§ PROVIDED ENTRIES:

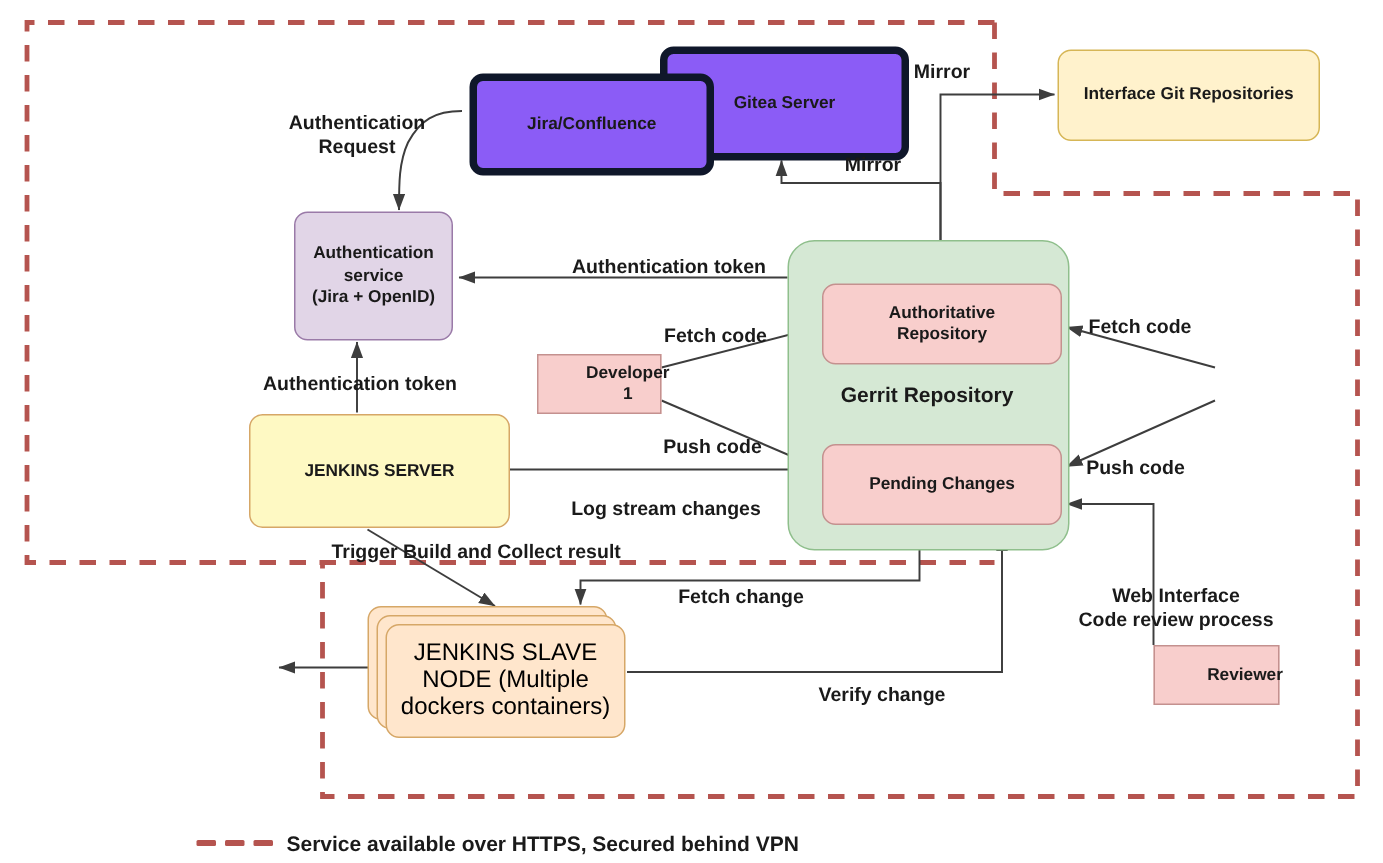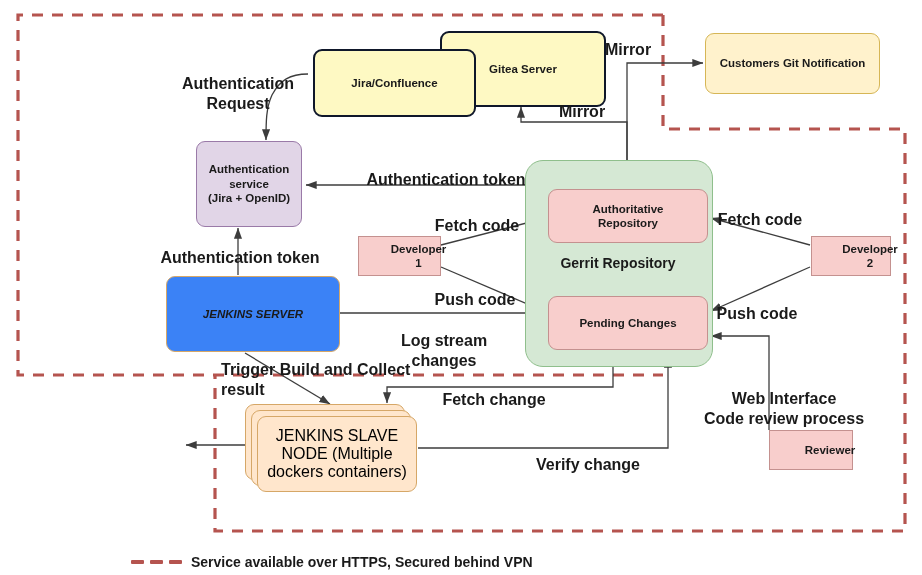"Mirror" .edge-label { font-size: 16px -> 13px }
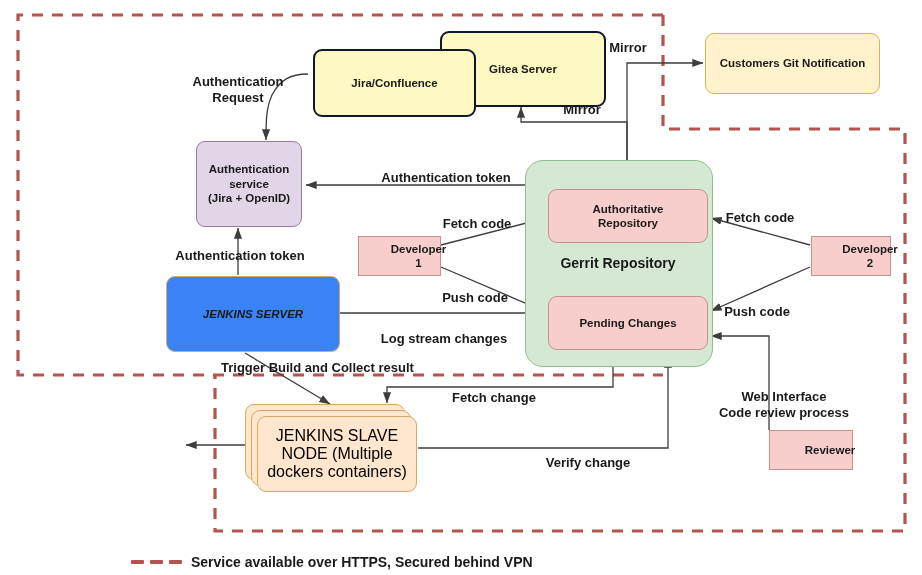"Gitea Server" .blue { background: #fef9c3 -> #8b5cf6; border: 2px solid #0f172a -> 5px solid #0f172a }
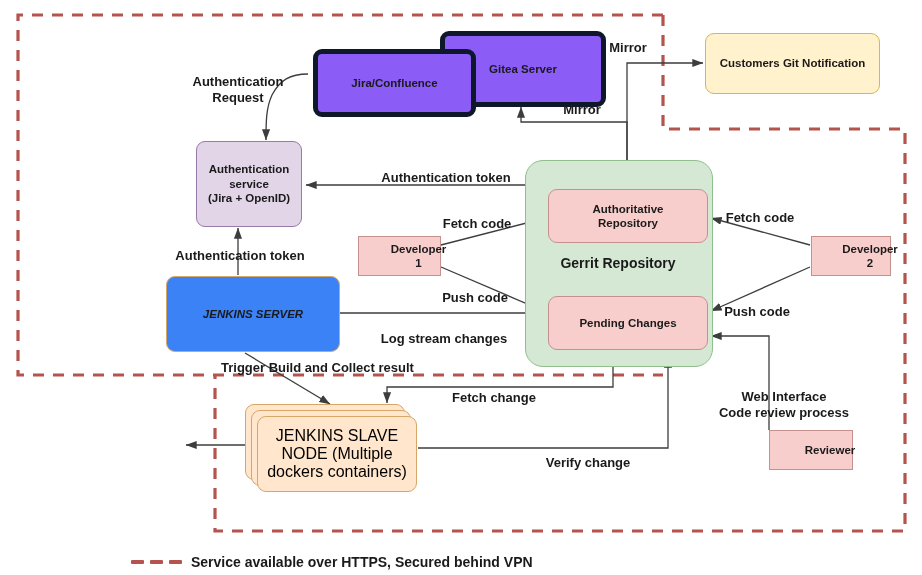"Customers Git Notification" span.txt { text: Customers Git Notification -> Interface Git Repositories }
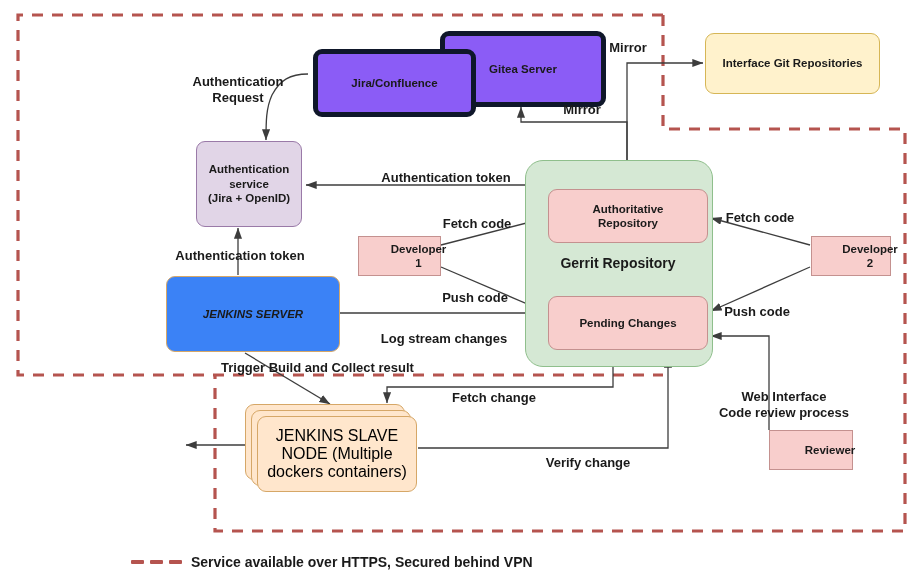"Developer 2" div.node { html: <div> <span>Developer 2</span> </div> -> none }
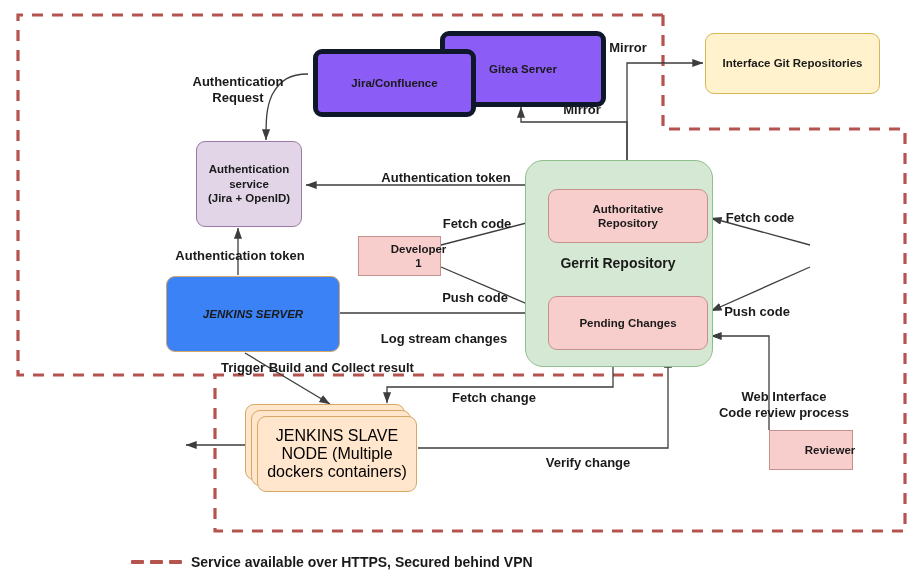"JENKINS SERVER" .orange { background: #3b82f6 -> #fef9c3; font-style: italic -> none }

§ TASK PROMPT: Only the lines from the one containing "text: Customers Git" through the final line of the material should appear in the answer, copied exactly and without any picture.

§ TASK RESULT:
"Customers Git Notification" span.txt { text: Customers Git Notification -> Interface Git Repositories }
"Developer 2" div.node { html: <div> <span>Developer 2</span> </div> -> none }
"JENKINS SERVER" .orange { background: #3b82f6 -> #fef9c3; font-style: italic -> none }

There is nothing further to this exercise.